Tre settimane ad Haiti

E’ meno di un mese che sono rientrata in Italia, ma la nostalgia è già così forte da farmi guardare sul calendario dell’anno prossimo quando eventualmente potrei tornare ad Haiti. Le tre settimane trascorse a Gros Vaud, infatti, hanno senza dubbio costituito una delle esperienze più intense ed arricchenti che mi sia finora capitato di vivere.

Non è facile, anzi forse impossibile, descrivere una realtà così lontana dalla nostra e in cui a dominare, sempre, è un gran senso di precarietà e, ancor più terribile, la mancanza di prospettiva. Di qui la diffusa indolenza che sembra pervadere tutto e tutti, acuita dal caldo e dalla polvere che, perennemente sollevata dal vento, a sua volta misura l’aridità della terra.

Il mio compito era di far giocare e cantare i bambini della scuola, in modo che, in luogo di ciondolare davanti alle loro case o nei campi, potessero fare un’esperienza diversa, per loro del tutto nuova.

          

Sono dei bimbi davvero deliziosi, intanto perché sono in genere bellissimi, con occhi neri che bucano e capelli acconciati con cura, le bimbe con mollette variopinte di varia foggia che talora battono loro sugli occhi.  Ma soprattutto perché, passato un primo, naturale momento di diffidenza, ti accolgono sempre con ampi sorrisi, paghi solo del fatto che tu sia lì ad occuparti di loro, senza poi fare nulla di speciale. Non sono abituati ad avere adulti che se ne prendono cura: appena sono in grado di camminare, devono provvedere in tutto e per tutto a loro stessi; e così mi stavano letteralmente appiccicati, toccandomi continuamente i capelli, le mani, le braccia… anche per misurare e scoprire la diversità. Devo ammettere che sono stati momenti molto appaganti, di grande tenerezza.

                                               

Faticano un po’ a mantenere l’attenzione e a giocare in gruppo, ma colpisce certo di più il fatto che siano felici davvero con poco e che siano capaci di lasciar andare cose e persone senza lamentarsi o fare i capricci (penso che non sappiano neanche cosa significhino!): è un lusso, quello di legarsi troppo, che non si possono permettere più di tanto.

In queste tre settimane ho conosciuto anche la bolgia disperata della frontiera che dovevamo passare tutti i giorni e lo squallore e la miseria della capitale, un susseguirsi di campi profughi, costituiti da tende improponibili, sporche, lacere, in mezzo a pattume e a bimbi che giocano comunque.

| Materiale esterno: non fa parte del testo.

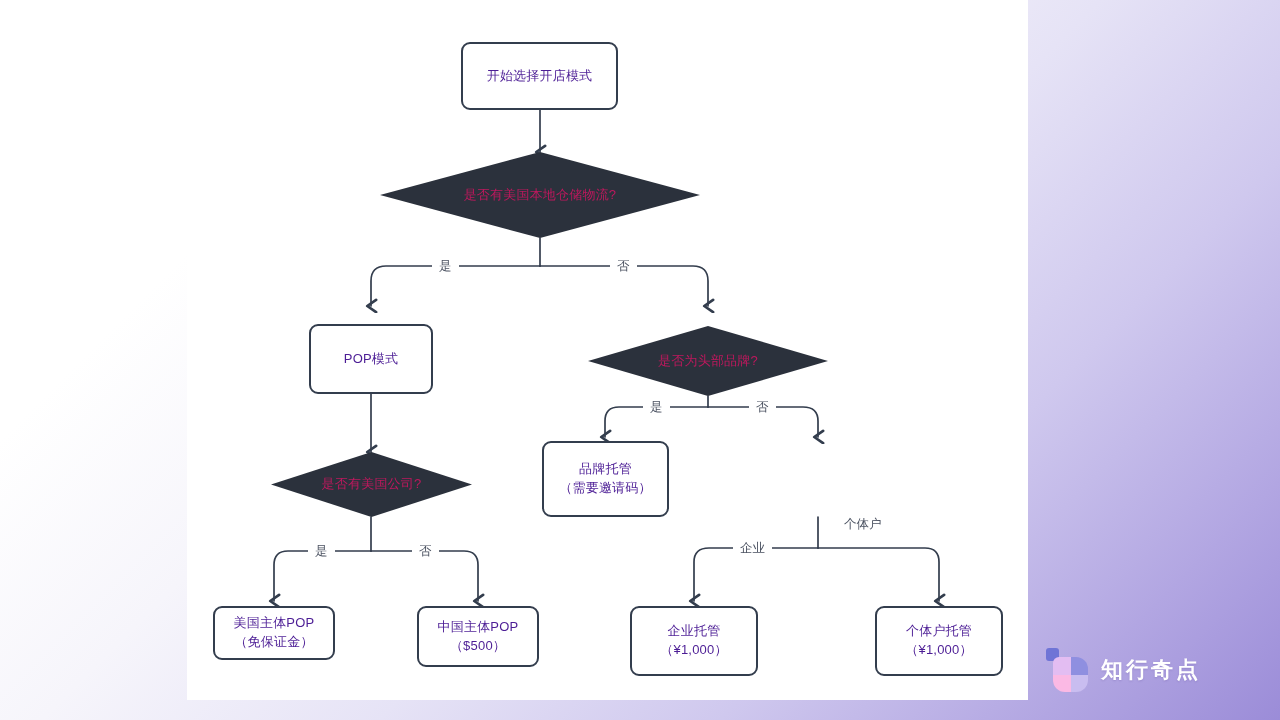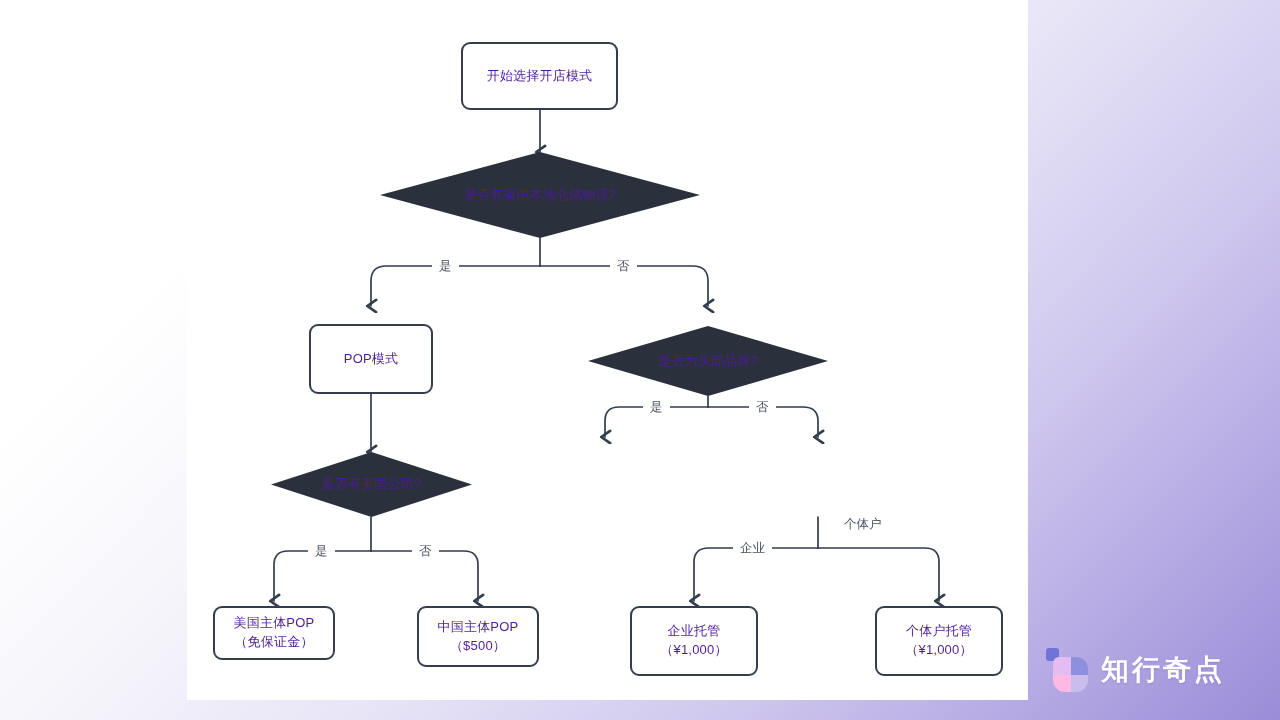"是否有美国本地仓储物流?" .node.diamond .dia-text { color: #4c1d95 -> #be185d }
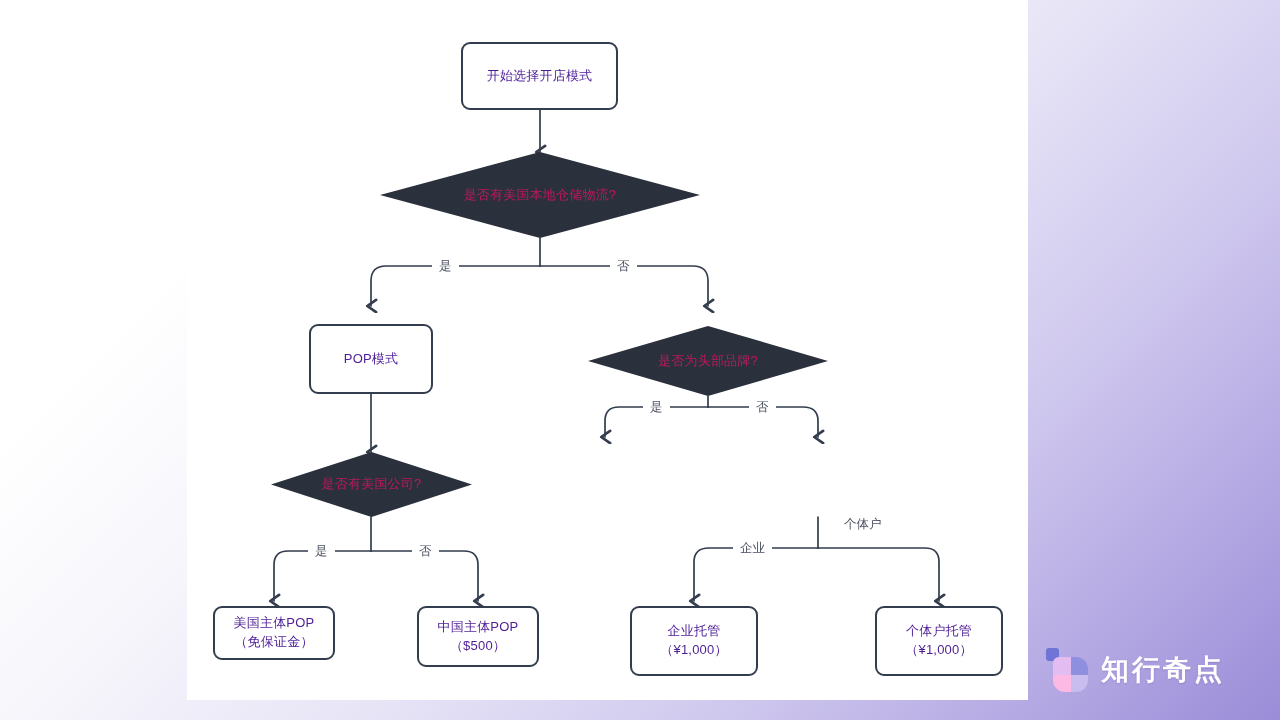"品牌托管" div.node { html: none -> <div> <span>品牌托管 （需要邀请码）</span> </div> }
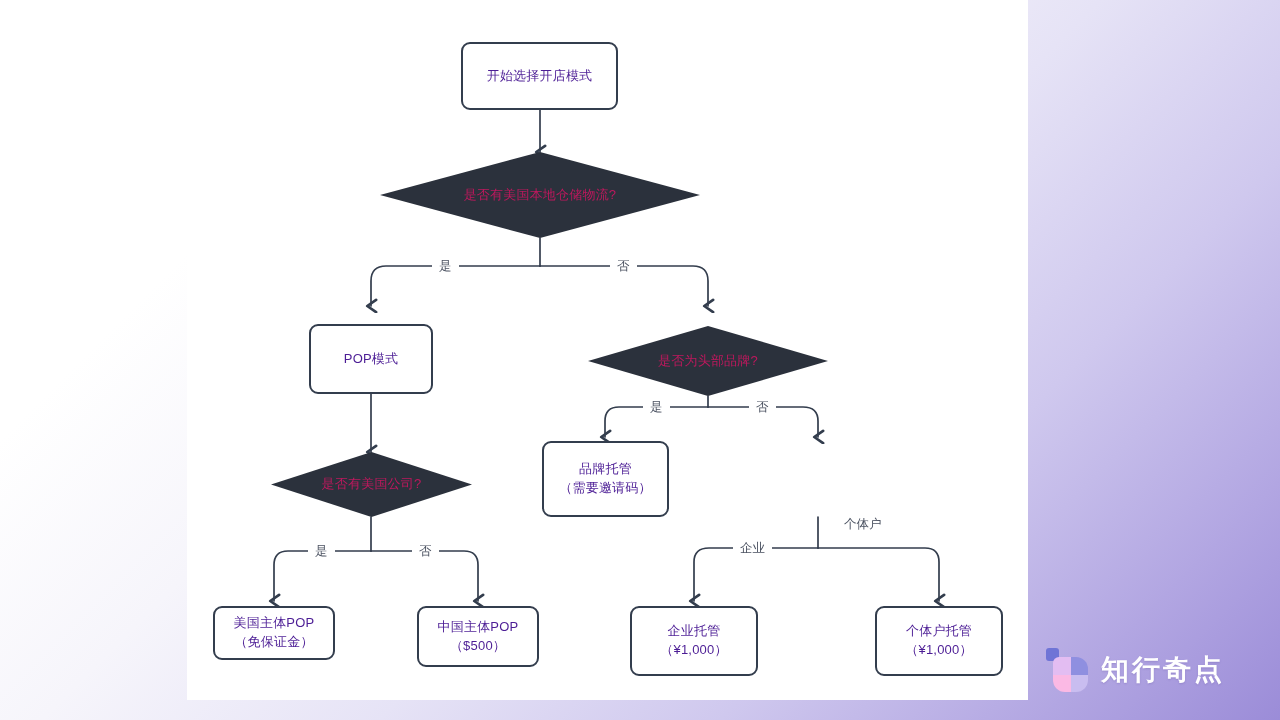"知行奇点" #logo-text { font-size: 28px -> 22px }
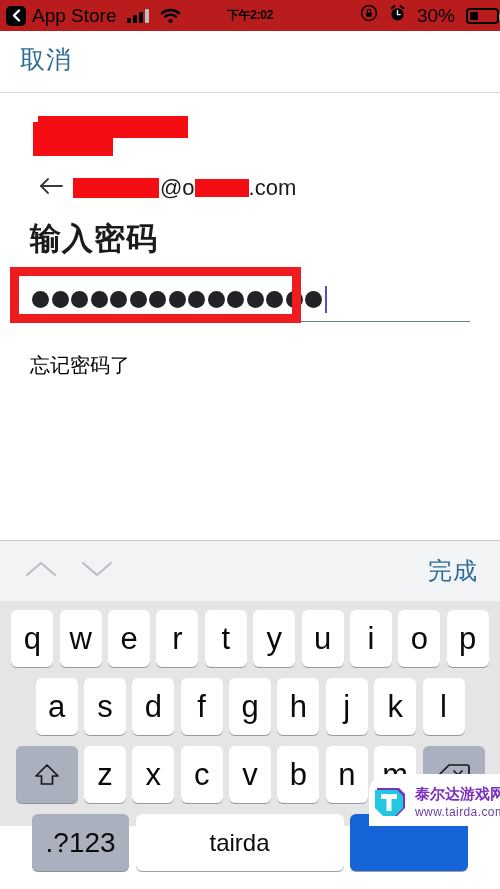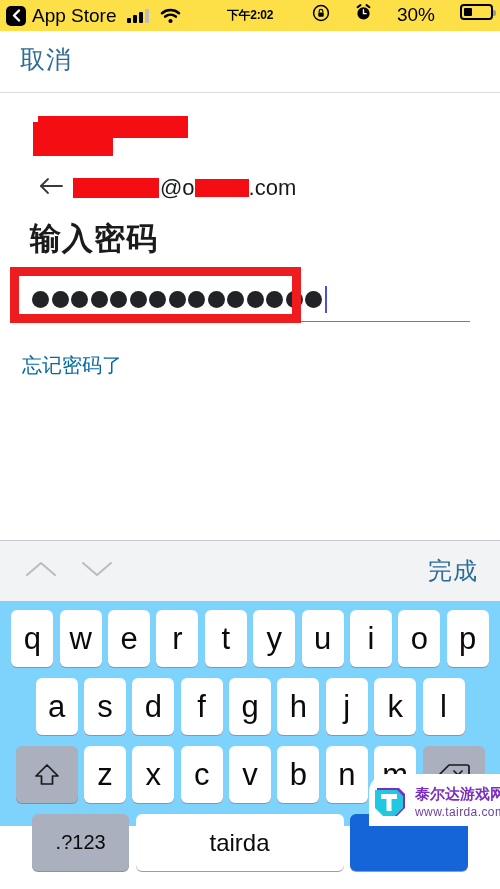"App Store" .statusbar { background: #fde047 -> #b91c1c }
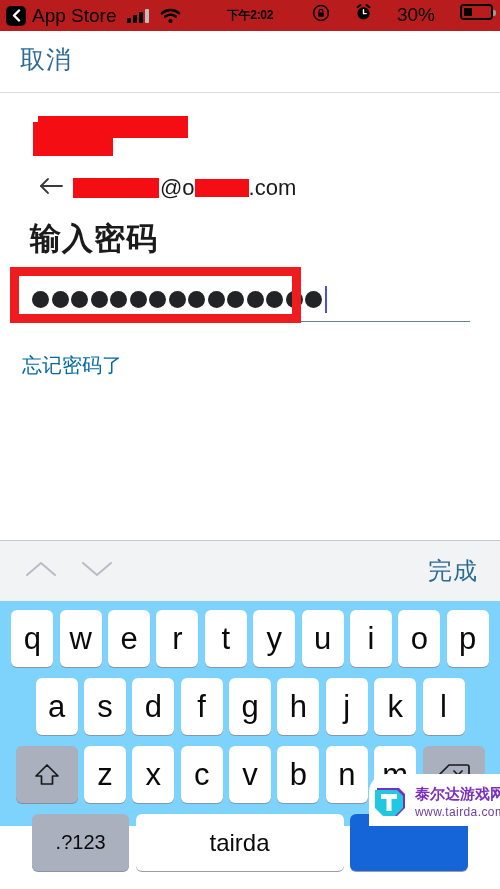"30%" .sb-right { align-items: none -> center; gap: 25px -> 11px; right: 7px -> 1px }
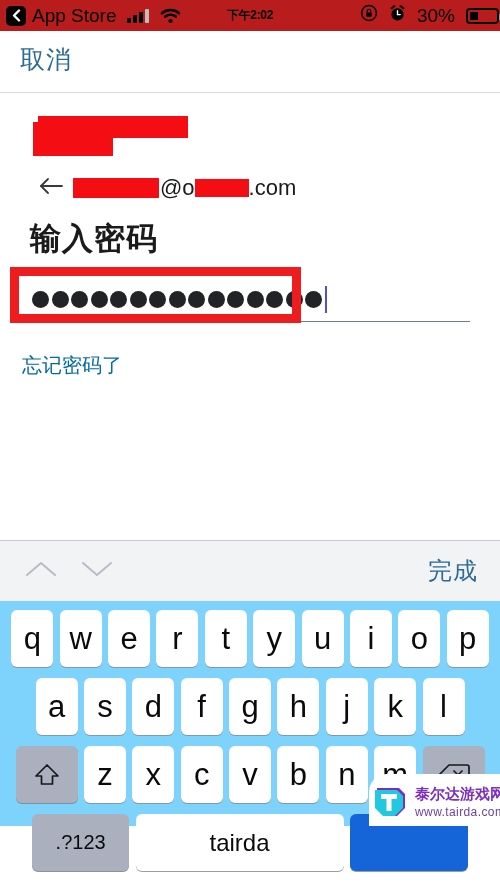"忘记密码了" .forgot-link { color: #0369a1 -> #000000; left: 22px -> 30px }
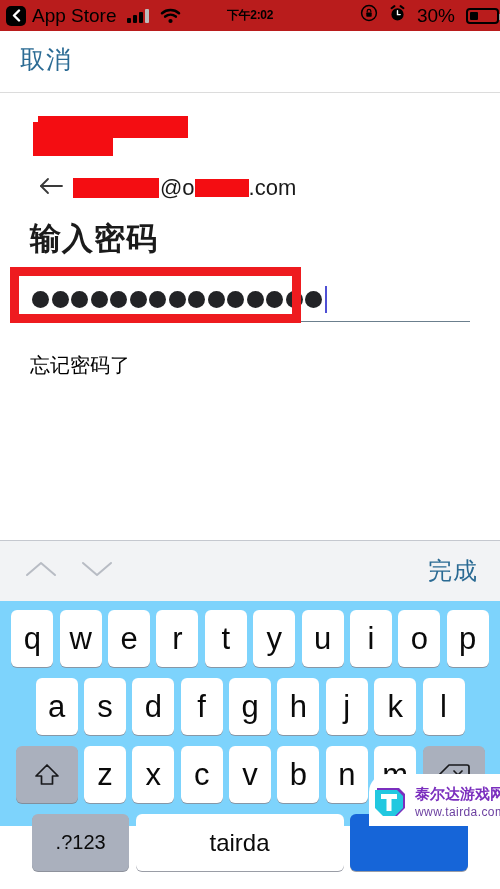"完成" .kb { background: #7dd3fc -> #e5e5e5 }
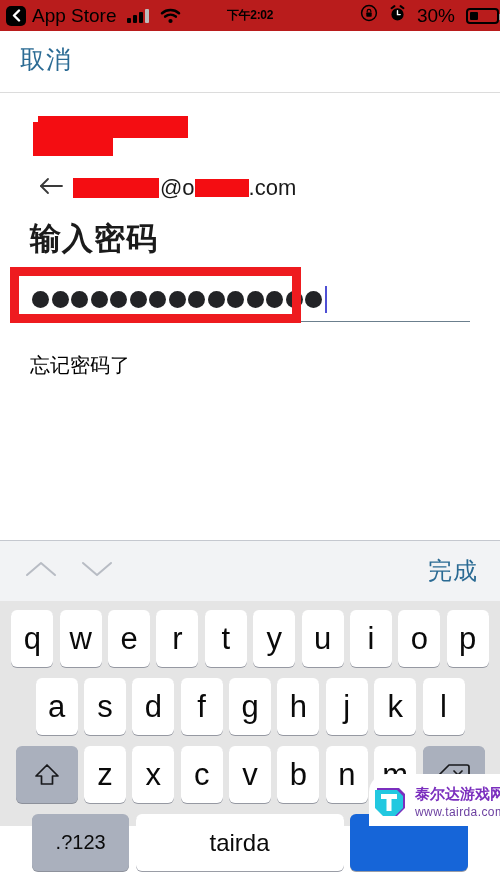".?123" .key.num { font-size: 20px -> 28px }
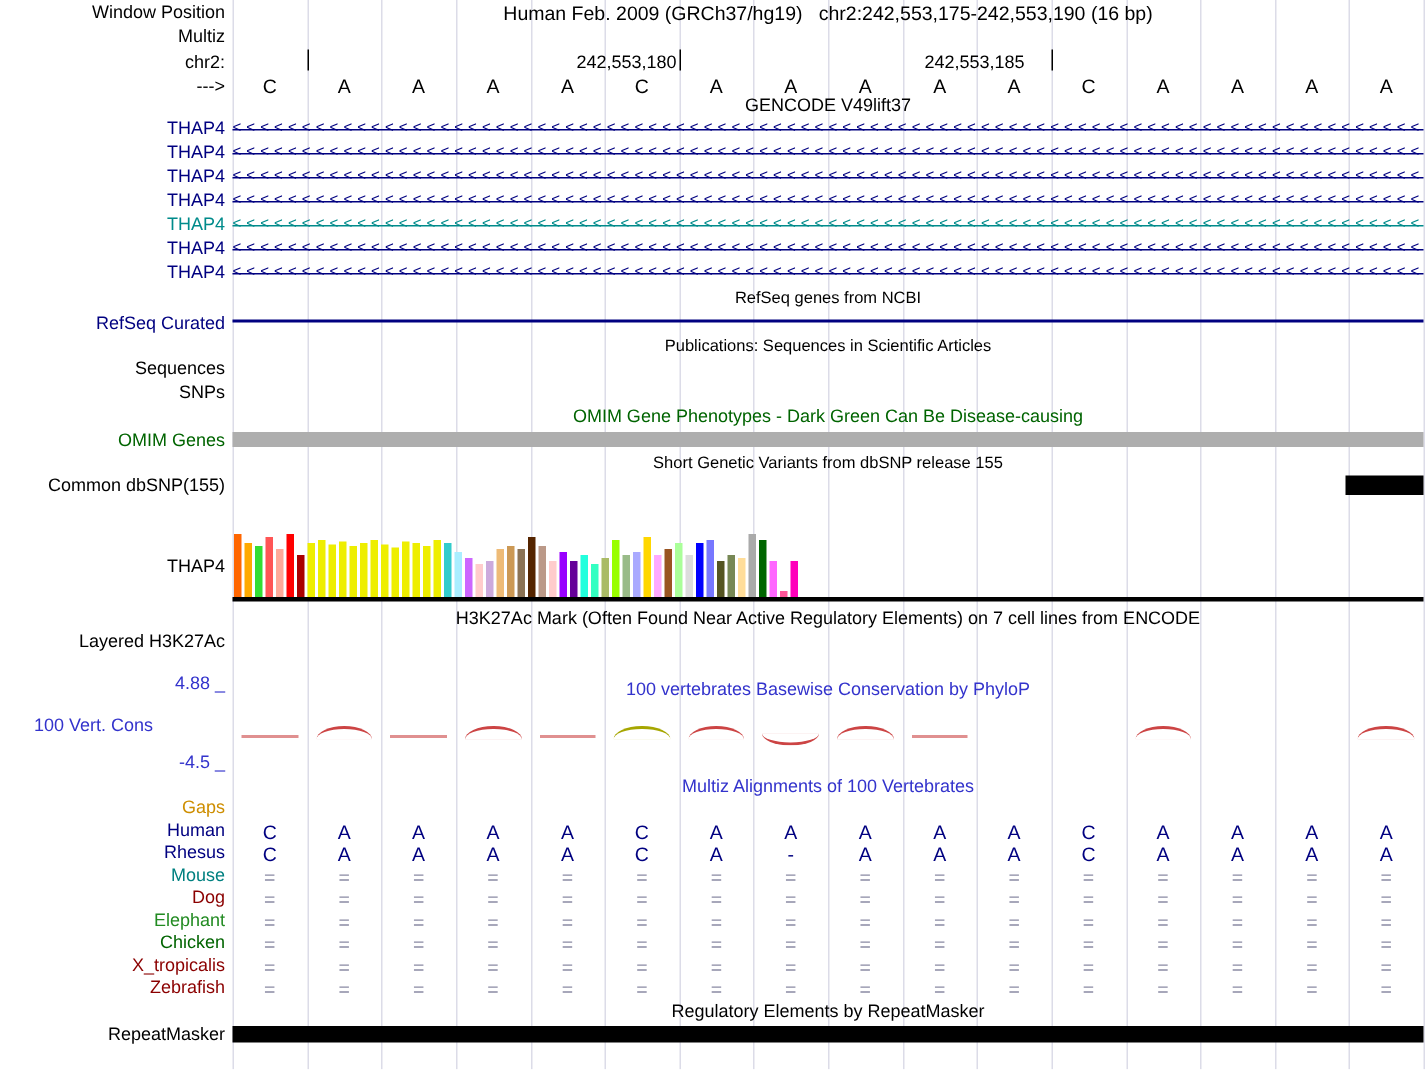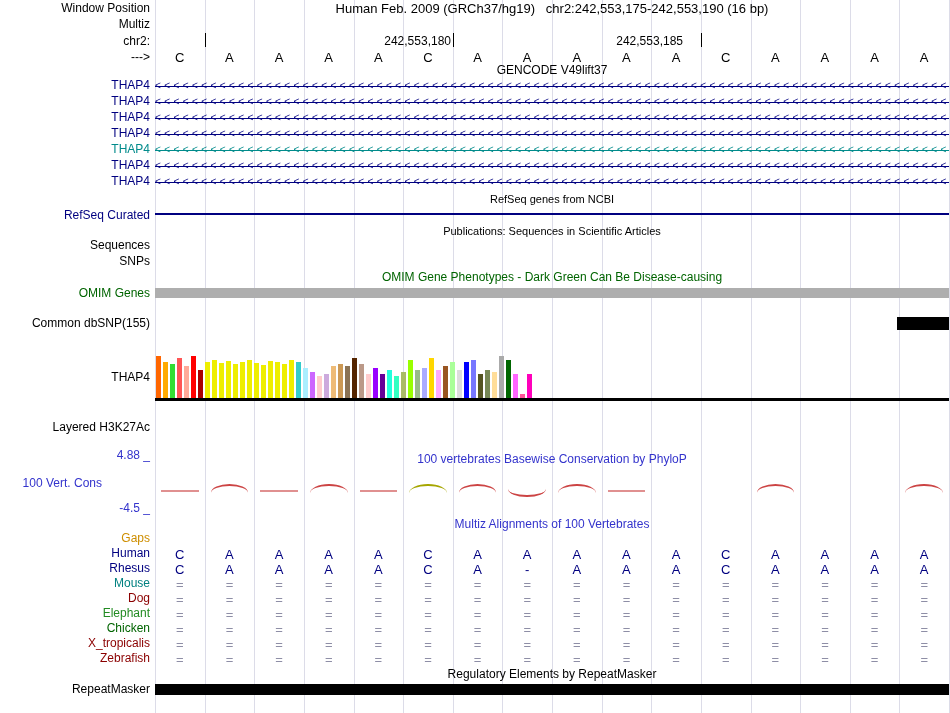"Short Genetic Variants from dbSNP" div.ctitle { html: none -> <div>Short Genetic Variants from dbSNP release 155</div> }
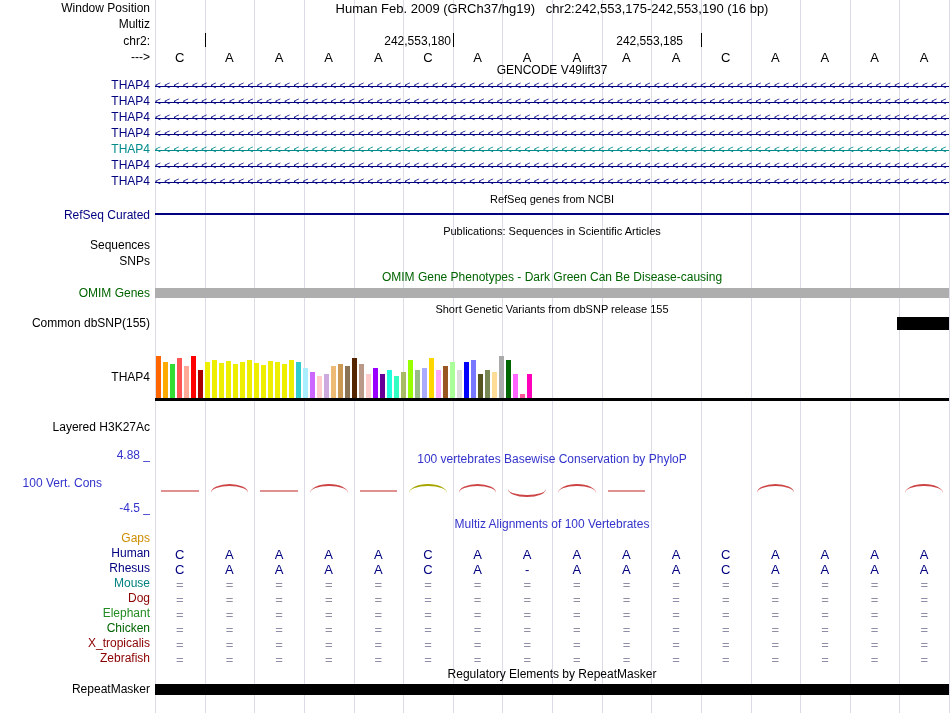"H3K27Ac Mark (Often Found Near" div.ctitle { html: none -> <div>H3K27Ac Mark (Often Found Near Active Regulatory Elements) on 7 cell lines from ENCODE</div> }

Il quartiere francese, un tempo noto per la sua bellezza, è un cumulo di macerie e di palazzi mezzi diroccati, sotto e dentro i quali la gente continua a vivere e fa il mercato, noncurante della desolazione e della tristezza che la circonda.

Ho poi anche conosciuto il rispetto che è spontaneamente dato a chi, straniero, si spende in qualche modo per la gente del posto e, di riflesso, le difficoltà che una missione come questa richiede per la sua gestione ed organizzazione, assai più complesse di quanto si sia portati a credere dall’esterno.

                                             

Ho avuto, infine, persino momenti di svago e di relax, quando, nei fine settimana, Maurizio mi ha portato su una bellissima spiaggia caraibica (dove è anche sopraggiunta una tormenta tropicale: che spettacolo!) o a fare un giro ora turistico in Santo Domingo  ora naturalistico, su un’isoletta del lago Enriquillo, tra alligatori, iguana e piante grasse di una bellezza straordinaria.

Molti sono i ricordi, per non parlare delle emozioni, che mi porto dentro, ma tra tutti, accanto ai sorrisi e alle piccole mani di ciascun bimbo, ce n’è uno che mi sta particolarmente a cuore: uno degli ultimi giorni mi è venuto a cercare alla scuola un ragazzo di circa sedici anni, di un villaggio vicino, vestito elegantemente: aveva saputo che c’era un’insegnante di lettere classiche (questo sono nella mia quotidianità) e voleva chiedermi di insegnargli il latino. Naturalmente gli risposi che purtroppo non mi era possibile per ovvie, varie ragioni, ma che la sua richiesta mi aveva molto colpito: perché mai nutriva questo desiderio? “Per imparare e conoscere meglio il francese” e, dunque, per avere una prospettiva.

E così mi piace pensare che questo ragazzo rappresenti una nuova Haiti che finalmente trovi la forza e la volontà di scuotersi dal suo torpore e al tempo stesso dia una lezione di vita ai miei alunni, ai nostri ragazzi, che spesso vedo svogliati ed annoiati sui libri di scuola, quasi che, avendo tutto, non avessero più nulla da conquistare e raggiungere.